Refactor weak symbols in std::sys::unix
This makes a few changes to the weak symbol macros in `sys::unix`:
- `dlsym!` is added to keep the functionality for runtime `dlsym`
lookups, like for `__pthread_get_minstack@GLIBC_PRIVATE` that we don't
want to show up in ELF symbol tables.
- `weak!` now uses `#[linkage = "extern_weak"]` symbols, so its runtime
behavior is just a simple null check. This is also used by `syscall!`.
- On non-ELF targets (macos/ios) where that linkage is not known to
behave, `weak!` is just an alias to `dlsym!` for the old behavior.
- `raw_syscall!` is added to always call `libc::syscall` on linux and
android, for cases like `clone3` that have no known libc wrapper.

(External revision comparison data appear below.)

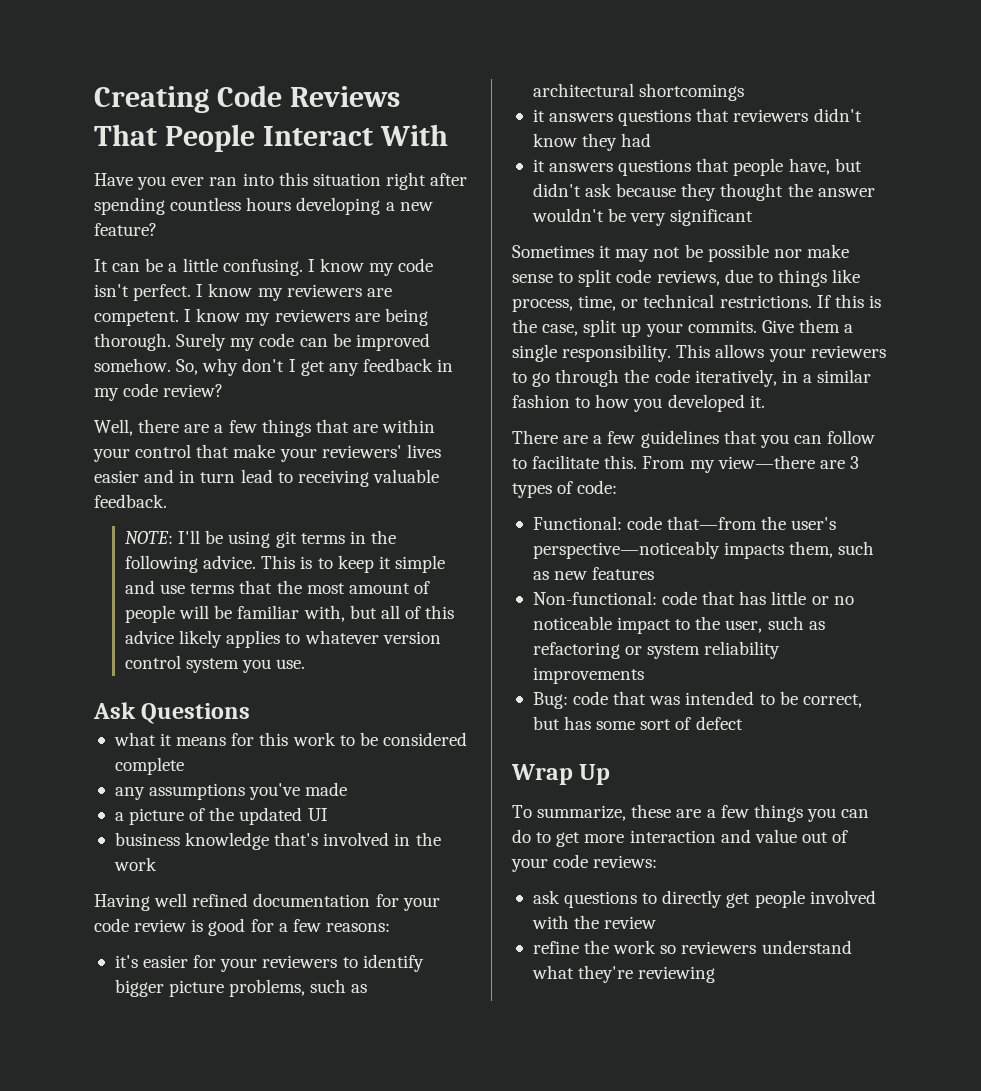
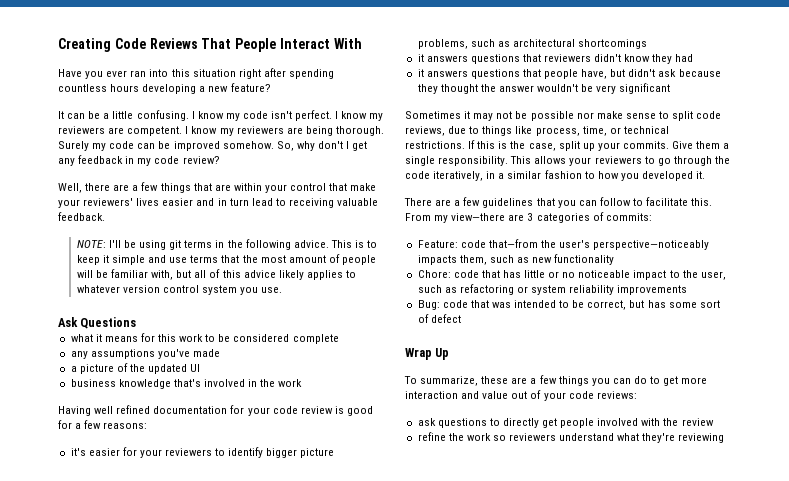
- From my view—there are 3 types of code:
- Functional: code that—from the user's perspective—noticeably impacts them, such as new features
- Non-functional: code that has little or no noticeable impact to the user, such as refactoring or system reliability improvements
+ From my view—there are 3 categories of commits:
+ Feature: code that—from the user's perspective—noticeably impacts them, such as new functionality
+ Chore: code that has little or no noticeable impact to the user, such as refactoring or system reliability improvements

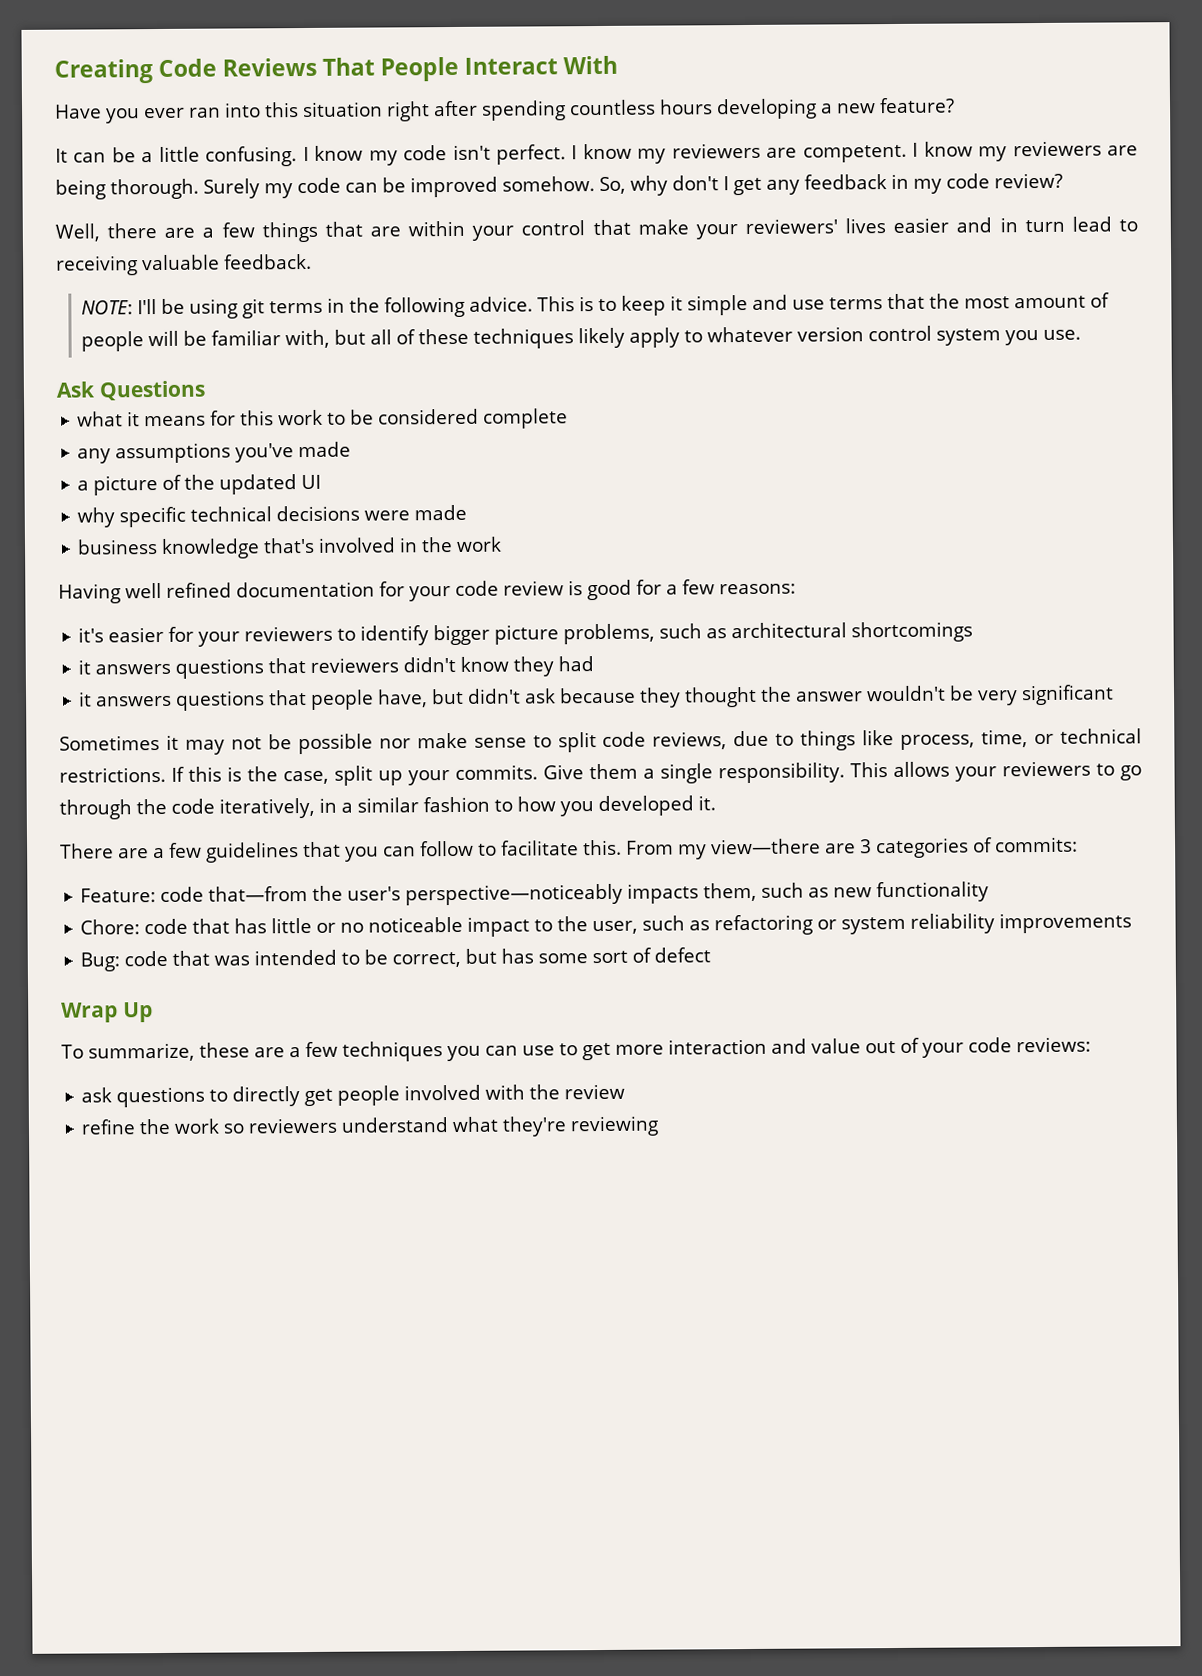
- This is to keep it simple and use terms that the most amount of people will be familiar with, but all of this advice likely applies to whatever version control system you use.
+ This is to keep it simple and use terms that the most amount of people will be familiar with, but all of these techniques likely apply to whatever version control system you use.
+ why specific technical decisions were made
- To summarize, these are a few things you can do to get more interaction and value out of your code reviews:
+ To summarize, these are a few techniques you can use to get more interaction and value out of your code reviews:

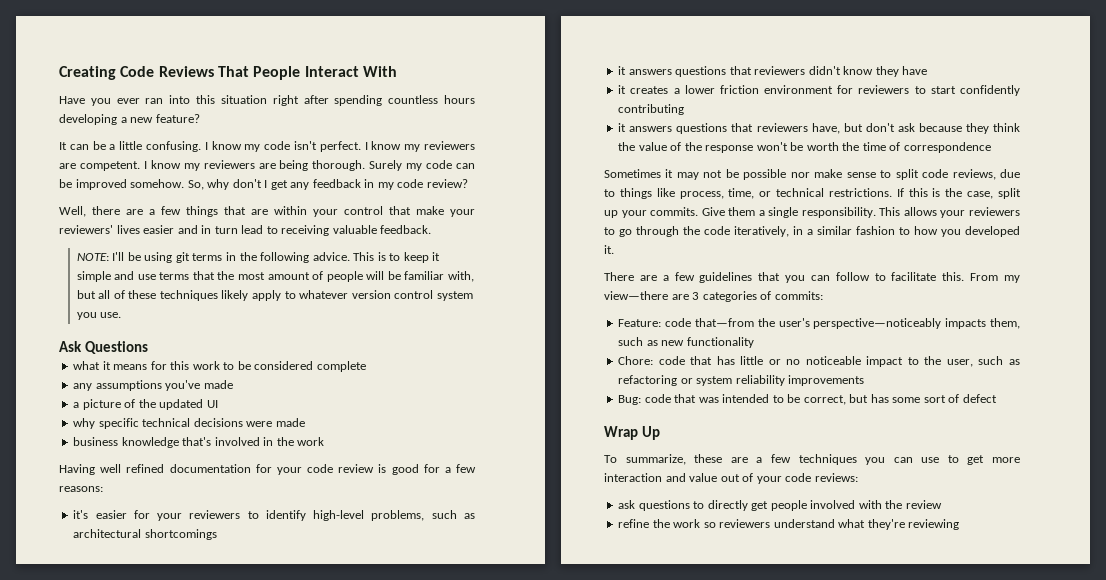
- it's easier for your reviewers to identify bigger picture problems, such as architectural shortcomings
+ it's easier for your reviewers to identify high-level problems, such as architectural shortcomings
- it answers questions that reviewers didn't know they had
- it answers questions that people have, but didn't ask because they thought the answer wouldn't be very significant
+ it answers questions that reviewers didn't know they have
+ it creates a lower friction environment for reviewers to start confidently contributing
+ it answers questions that reviewers have, but don't ask because they think the value of the response won't be worth the time of correspondence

The new `weak!` linkage does mean that you'll get versioned symbols if
you build with a newer glibc, like `WEAK DEFAULT UND statx@GLIBC_2.28`.
This might seem problematic, but old non-weak symbols can tie the build
to new versions too, like `dlsym@GLIBC_2.34` from their recent library
unification. If you build with an old glibc like `dist-x86_64-linux`
does, you'll still get unversioned `WEAK DEFAULT UND statx`, which may
be resolved based on the runtime glibc.
I also found a few functions that don't need to be weak anymore:
- Android can directly use `ftruncate64`, `pread64`, and `pwrite64`, as
these were added in API 12, and our baseline is API 14.
- Linux can directly use `splice`, added way back in glibc 2.5 and
similarly old musl. Android only added it in API 21 though.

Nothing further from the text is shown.